Le phénomène des bandes est une expression de cette révolte du négatif. C’est un refus collectif d’intérioriser l’infériorité sociale et culturelle. Les bandes refusent de se plier à « l’éthique laborieuse de leurs parents, fondée sur l’épargne, qui commandait de rester à sa place ». Elles expérimentent, parfois dans le chaos, une forme de dignité alternative, arrachée à la logique de la résignation, de la soumission et du conditionnement.

C’est malgré tout une expérience dont les limites vont se faire ressentir. « Après une décennie à délirer en bande, nous avions atteint la limite. Car si l’existence de la bande exprime une aspiration à la communauté humaine, celle-ci ne peut se construire à partir d’une immédiateté ». À un moment donné, le besoin d’un projet, d’une élaboration, d’une institution plus proche de la communauté que du simple regroupement d’individus, finit par se faire ressentir. Le pur travail du négatif ne suffit pas, ne suffit plus : il appelle à une recomposition, à des formes sociales nouvelles, au-delà de la fuite.
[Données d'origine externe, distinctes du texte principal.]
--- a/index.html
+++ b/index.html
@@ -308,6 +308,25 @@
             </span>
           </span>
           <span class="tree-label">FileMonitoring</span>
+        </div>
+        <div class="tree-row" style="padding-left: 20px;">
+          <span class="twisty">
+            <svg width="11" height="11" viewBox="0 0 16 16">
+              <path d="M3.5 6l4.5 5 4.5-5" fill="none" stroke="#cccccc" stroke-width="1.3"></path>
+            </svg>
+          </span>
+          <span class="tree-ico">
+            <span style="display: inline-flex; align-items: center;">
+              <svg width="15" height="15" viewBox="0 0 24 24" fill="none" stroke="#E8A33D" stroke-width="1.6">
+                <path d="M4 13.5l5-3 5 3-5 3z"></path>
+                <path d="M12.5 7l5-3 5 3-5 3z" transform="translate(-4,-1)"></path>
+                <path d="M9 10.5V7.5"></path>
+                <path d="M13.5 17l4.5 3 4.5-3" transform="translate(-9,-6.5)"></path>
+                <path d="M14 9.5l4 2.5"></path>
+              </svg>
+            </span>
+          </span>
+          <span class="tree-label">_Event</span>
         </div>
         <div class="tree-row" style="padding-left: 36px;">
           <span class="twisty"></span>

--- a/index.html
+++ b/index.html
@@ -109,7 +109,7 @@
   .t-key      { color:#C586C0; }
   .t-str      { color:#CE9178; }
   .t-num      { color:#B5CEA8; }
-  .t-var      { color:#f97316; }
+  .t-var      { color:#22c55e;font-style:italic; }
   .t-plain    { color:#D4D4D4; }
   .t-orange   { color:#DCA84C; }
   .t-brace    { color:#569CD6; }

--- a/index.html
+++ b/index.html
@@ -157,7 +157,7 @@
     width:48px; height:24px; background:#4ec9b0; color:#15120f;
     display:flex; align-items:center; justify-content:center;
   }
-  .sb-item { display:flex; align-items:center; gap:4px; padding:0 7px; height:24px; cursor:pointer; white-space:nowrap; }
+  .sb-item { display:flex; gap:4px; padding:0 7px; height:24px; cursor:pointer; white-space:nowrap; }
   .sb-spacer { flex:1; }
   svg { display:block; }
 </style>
Les partis et groupes politiques traditionnels apparaissent alors, dans le texte de Dell’Umbria, comme les figures d’un véritable racket des énergies du négatif. Plutôt que de canaliser les forces du refus et de la rupture pour les orienter vers une transformation radicale du monde, ils les capturent, les exploitent, les épuisent. La logique des partis et des syndicats apparaît comme une logique de la récupération : organiser, neutraliser, rentabiliser les désirs de fuite ou d’insubordination. C’est une pratique du pouvoir qui n’est pas sans rappeler celle du Milieu — le narco-trafic, le proxénétisme — toujours en quête d’une respectabilité bourgeoise. Le milieu politique et le Milieu criminel s’organisent autour d’une même volonté de contrôle, d’un même usage cynique des forces vives, d’un même désir d’intégration dans l’ordre dominant.
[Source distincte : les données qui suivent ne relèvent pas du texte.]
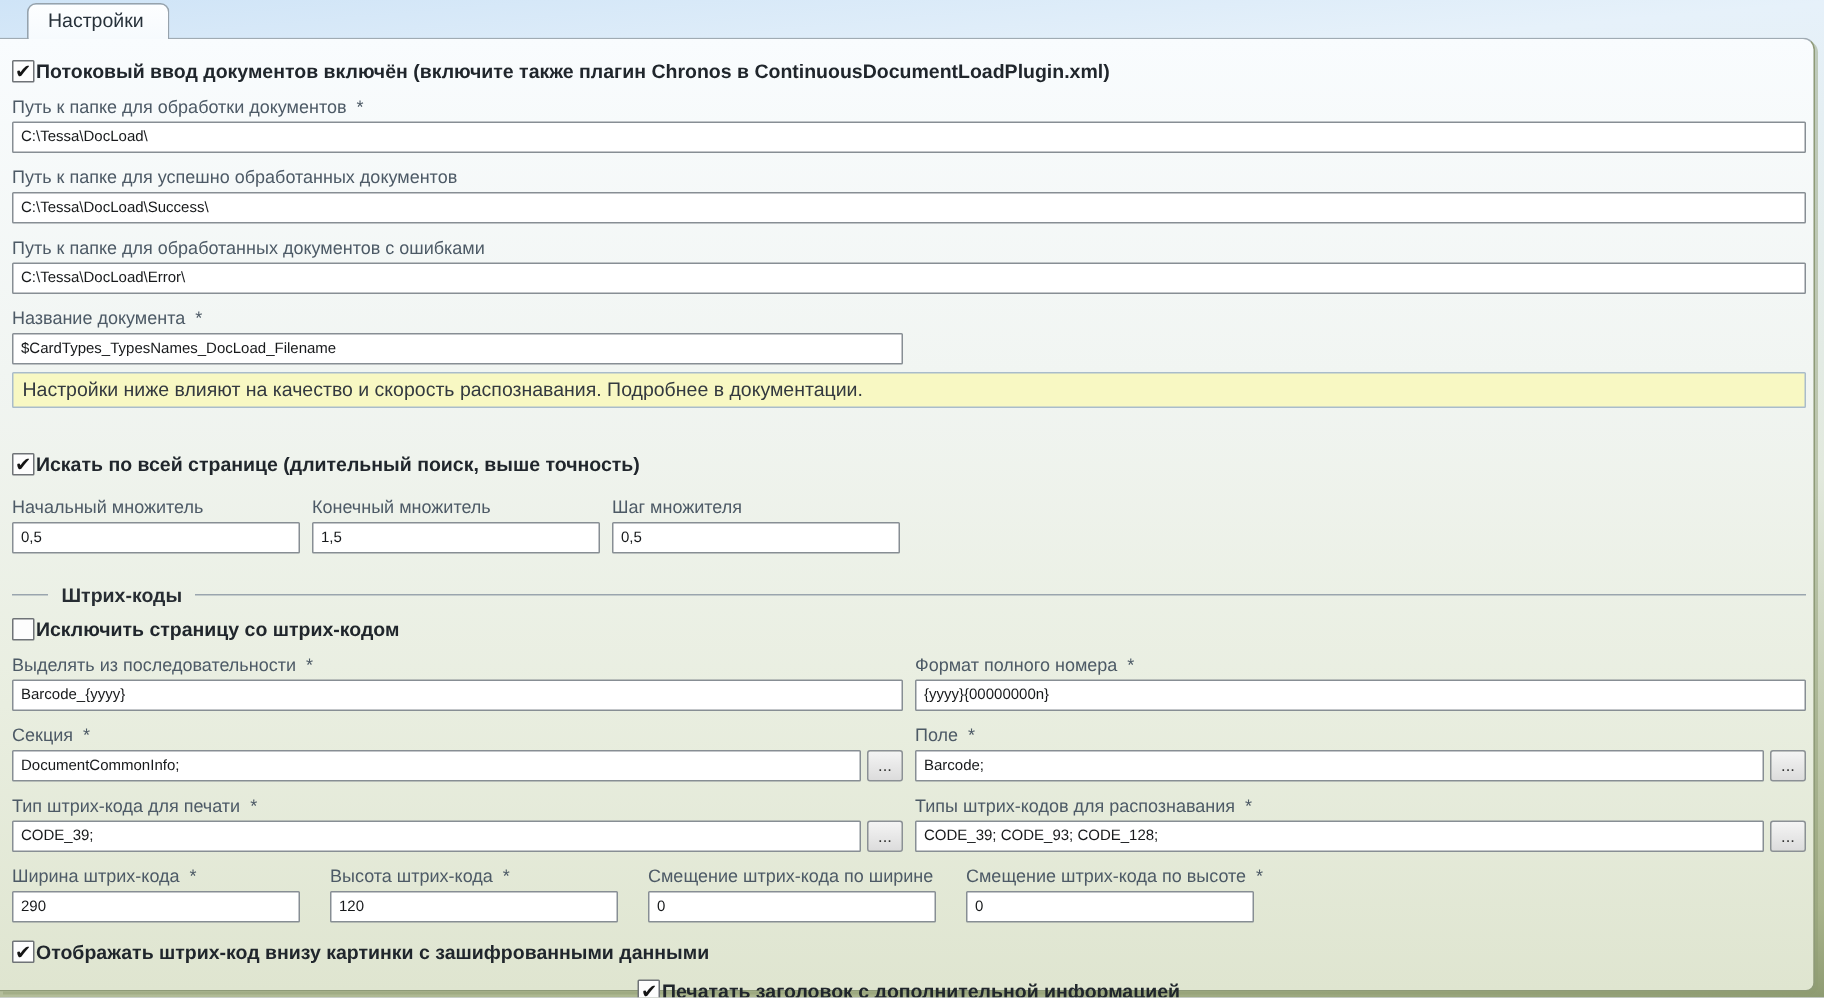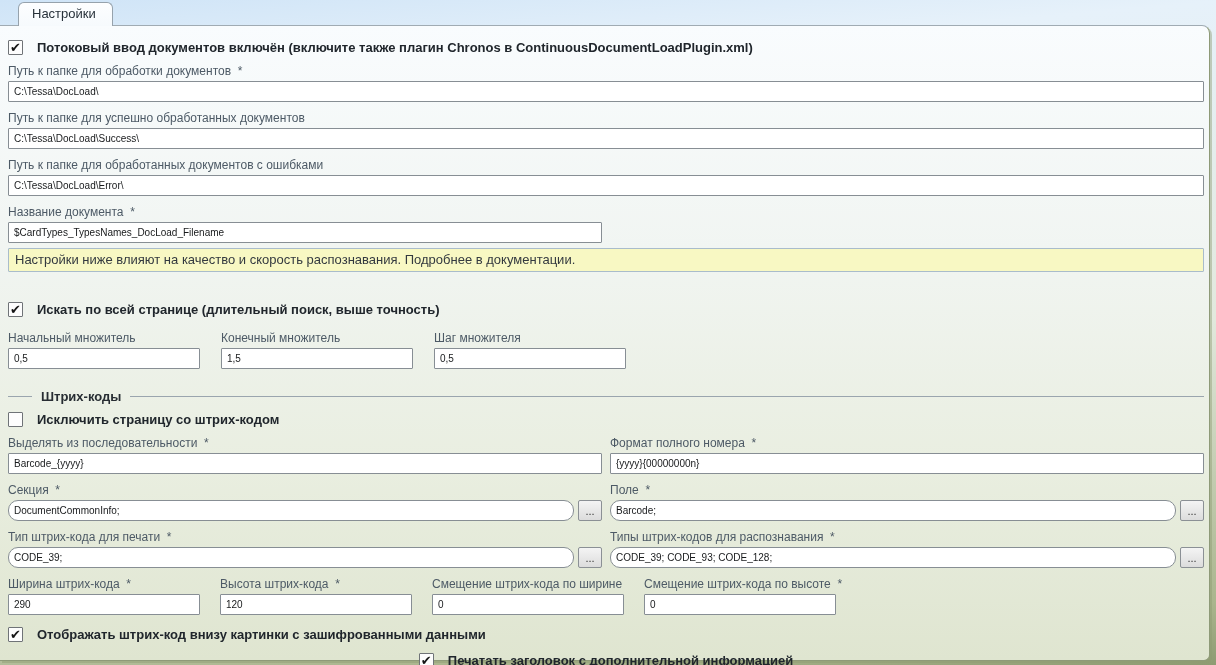--- a/index.html
+++ b/index.html
@@ -26,7 +26,7 @@
     box-shadow:2px 2px 0 rgba(143,156,114,.45);
     padding:0 5px 0 8px;
   }
-  .cb-row { display:flex; align-items:center; gap:14px; }
+  .cb-row { display:flex; align-items:center; gap:1px; }
   .cb-box {
     width:15px; height:15px; flex:0 0 15px; background:#fdfdfd;
     border:1px solid #6f7377; border-radius:1px;

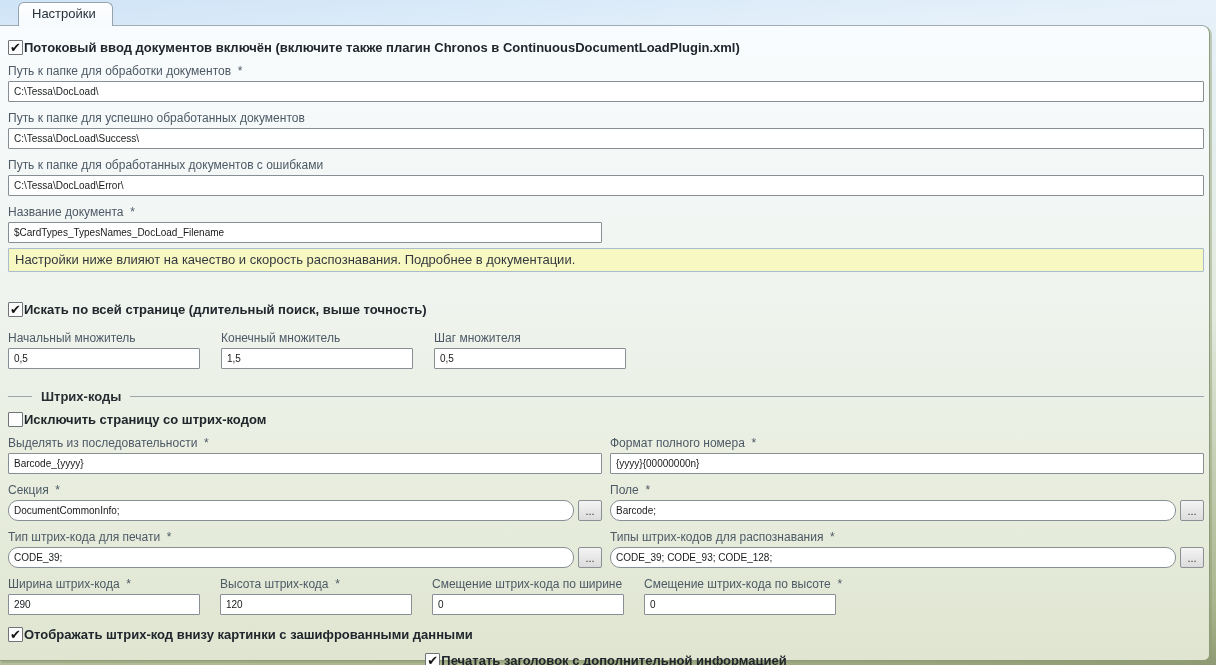--- a/index.html
+++ b/index.html
@@ -43,7 +43,7 @@
   }
   .field { margin-top:9px; }
   .grid2 { display:grid; grid-template-columns:1fr 1fr; column-gap:8px; }
-  .grid3 { display:grid; grid-template-columns:repeat(3,192px); column-gap:21px; }
+  .grid3 { display:grid; grid-template-columns:repeat(3,192px); column-gap:8px; }
   .grid4 { display:grid; grid-template-columns:repeat(4,192px); column-gap:20px; }
   .with-btn { display:flex; align-items:stretch; }
   .with-btn .tess-input { flex:1;border-radius:10px; }

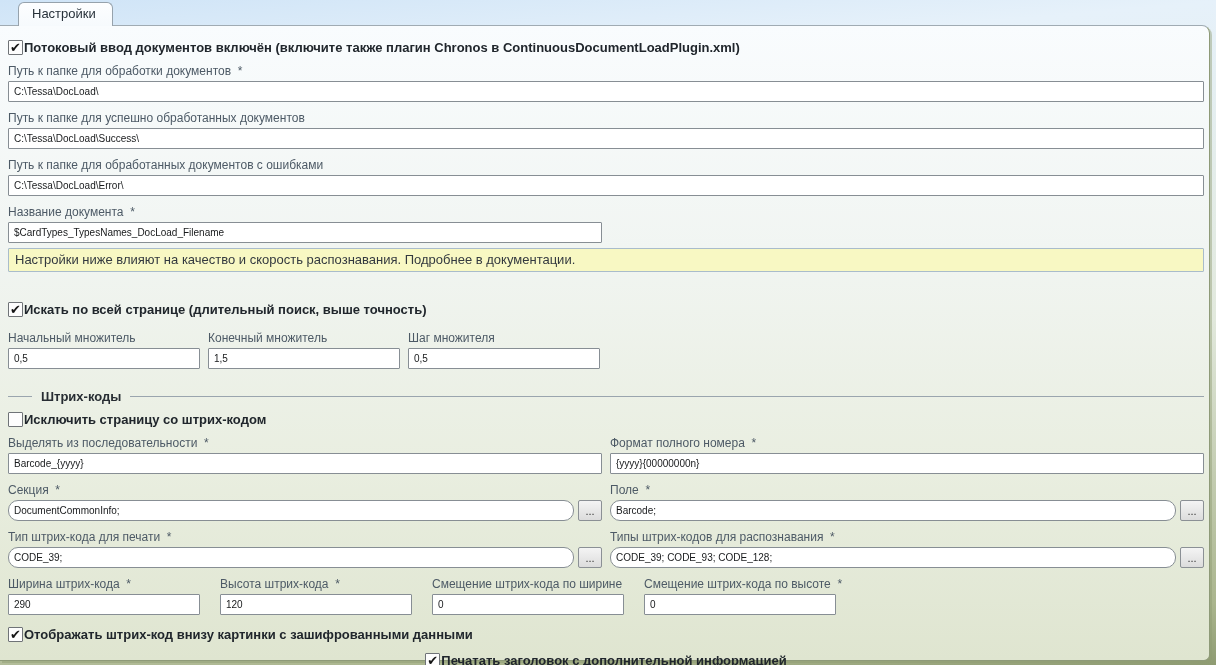--- a/index.html
+++ b/index.html
@@ -46,7 +46,7 @@
   .grid3 { display:grid; grid-template-columns:repeat(3,192px); column-gap:8px; }
   .grid4 { display:grid; grid-template-columns:repeat(4,192px); column-gap:20px; }
   .with-btn { display:flex; align-items:stretch; }
-  .with-btn .tess-input { flex:1;border-radius:10px; }
+  .with-btn .tess-input { flex:1; }
   .dots-btn {
     flex:0 0 24px; width:24px; height:21px; margin-left:4px;
     background:linear-gradient(180deg, #f4f4f4 0%, #dcdcdc 100%);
À ces structures hiérarchiques et prédatrices, Dell’Umbria oppose la figure d’un groupe électif : une « association libre d’individus libres », fondée non sur l’idéologie, mais sur les relations de confiance, les alliances ponctuelles, les échanges de services. Ce sont des liens souples, réversibles, mouvants, souvent informels. Même dans le racket ou l’escroquerie, revient la dimension du jeu : jeu avec les codes, les normes, les apparences.

Comme l’écrit Dell’Umbria, « ce qui nous mobilisait, c’était l’argent dans sa manifestation la plus prosaïque, la plus banale » — une nécessité immédiate, sans fard, dictée par la survie. Dans ce contexte, la « reprise » théorisée par les anarchistes s’organise : la reprise individuelle est revendiquée. L’argent obtenu à travers le vol, le racket et l’escroquerie n’est pas un luxe en tant que tel, quoiqu’il puisse faire l’objet de dépenses majestueuses, mais une réponse à des besoins élémentaires. « Pour nous, l’argent volé servait à assurer les nécessités élémentaires » — manger, se loger, échapper au travail et à la misère. Cet ancrage dans le concret du quotidien éloigne la figure du bandit politisé du mythe romantique, en s’élaborant autour d’une logique pragmatique de la subsistance et de la survie.

La prison, dans cette perspective, n’est pas un accident ni un échec individuel, pas plus qu’un passage obligé et valorisant, comme ce serait le cas dans le Milieu : « selon nous, l’institution de la prison n’avait pu naître qu’à l’intérieur d’un système disciplinaire plus vaste, d’inspiration militaire et étatique, qui avait conformé l’ossature de la société française ». La prison est comprise comme prolongement et concentration des dispositifs de contrôle généralement déployés pour garantir l’ordre et la paix sociale. Elle apparaît comme le nouage d’une triple violence : « violence policière », « violence judiciaire », et celle qui en découle, à savoir la « surpopulation carcérale ». Et nous sommes là à peu près au milieu des années 80, c’est-à-dire il y a environ 40 ans. L’affrontement et le déploiement du négatif se déplacent alors, à ce moment-là, dans les prisons, qui deviennent le lieu où se prolonge et se poursuit la guerre sociale. C’est là que les logiques d’oppression se durcissent, mais que s’exprime aussi une résistance nue, sans médiation, contre l’ensemble de l’appareil disciplinaire.